Exercise description:
Beginning with the line where "1.00 12.36 5.95" occurs, transcribe every line exactly through the last line of the listing below, and no others.

Records for processing:

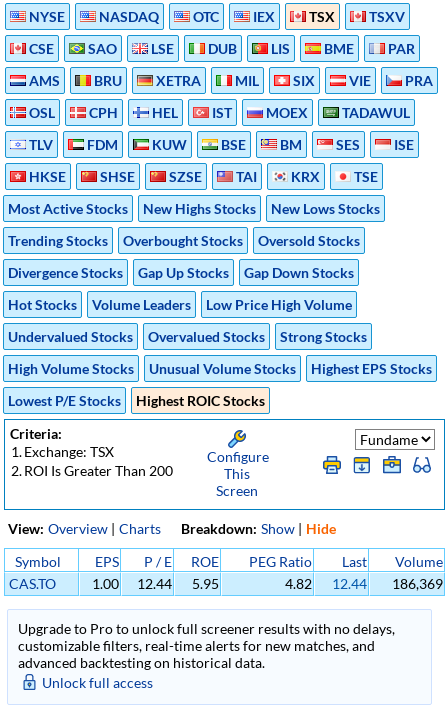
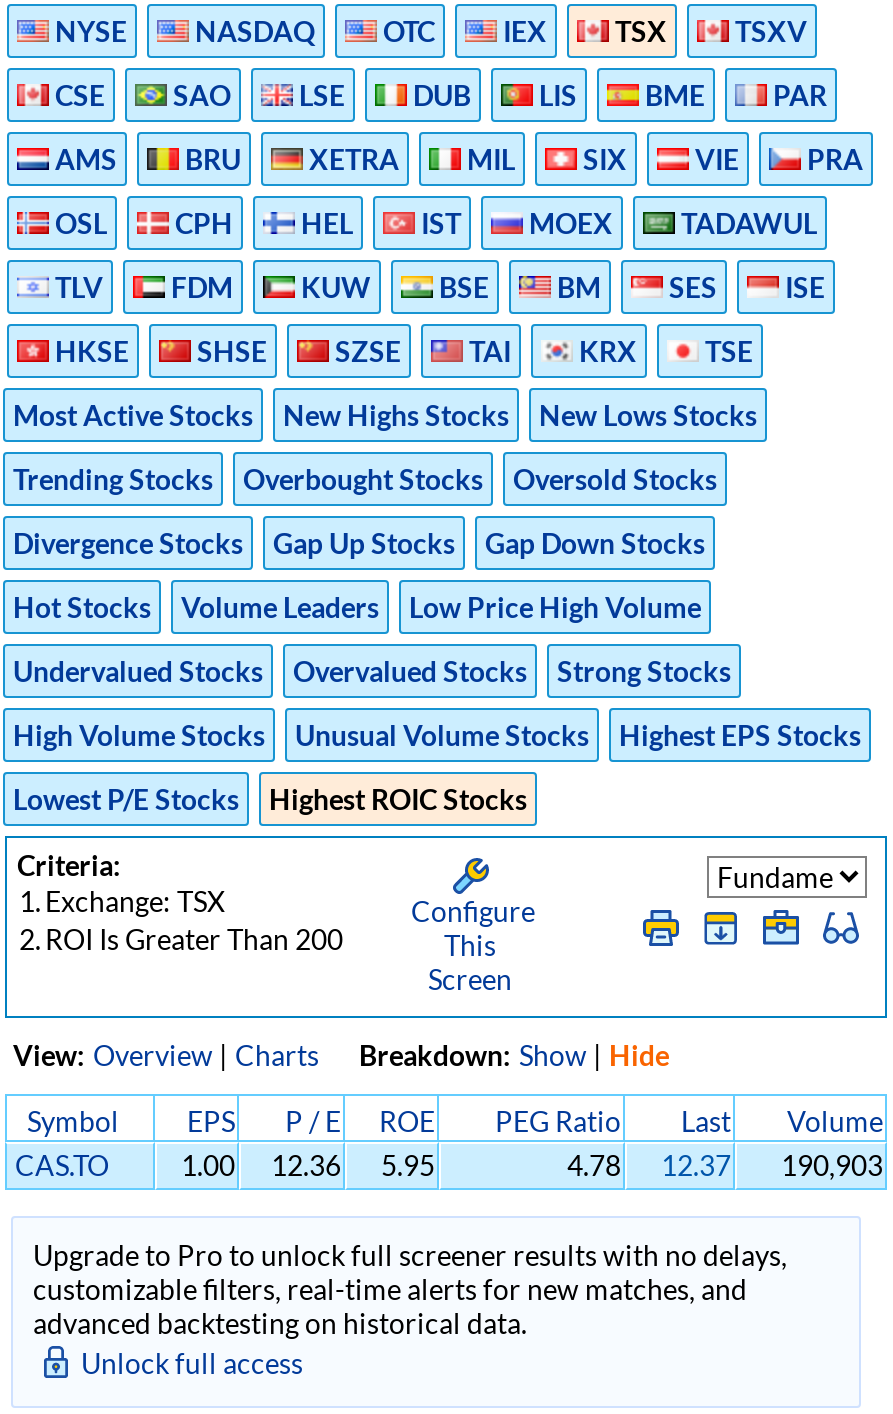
- CAS.TO 1.00 12.44 5.95
+ CAS.TO 1.00 12.36 5.95

- 4.82
+ 4.78

- 12.44
+ 12.37

- 186,369
+ 190,903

Solution to this exercise:
+ CAS.TO 1.00 12.36 5.95

- 4.82
+ 4.78

- 12.44
+ 12.37

- 186,369
+ 190,903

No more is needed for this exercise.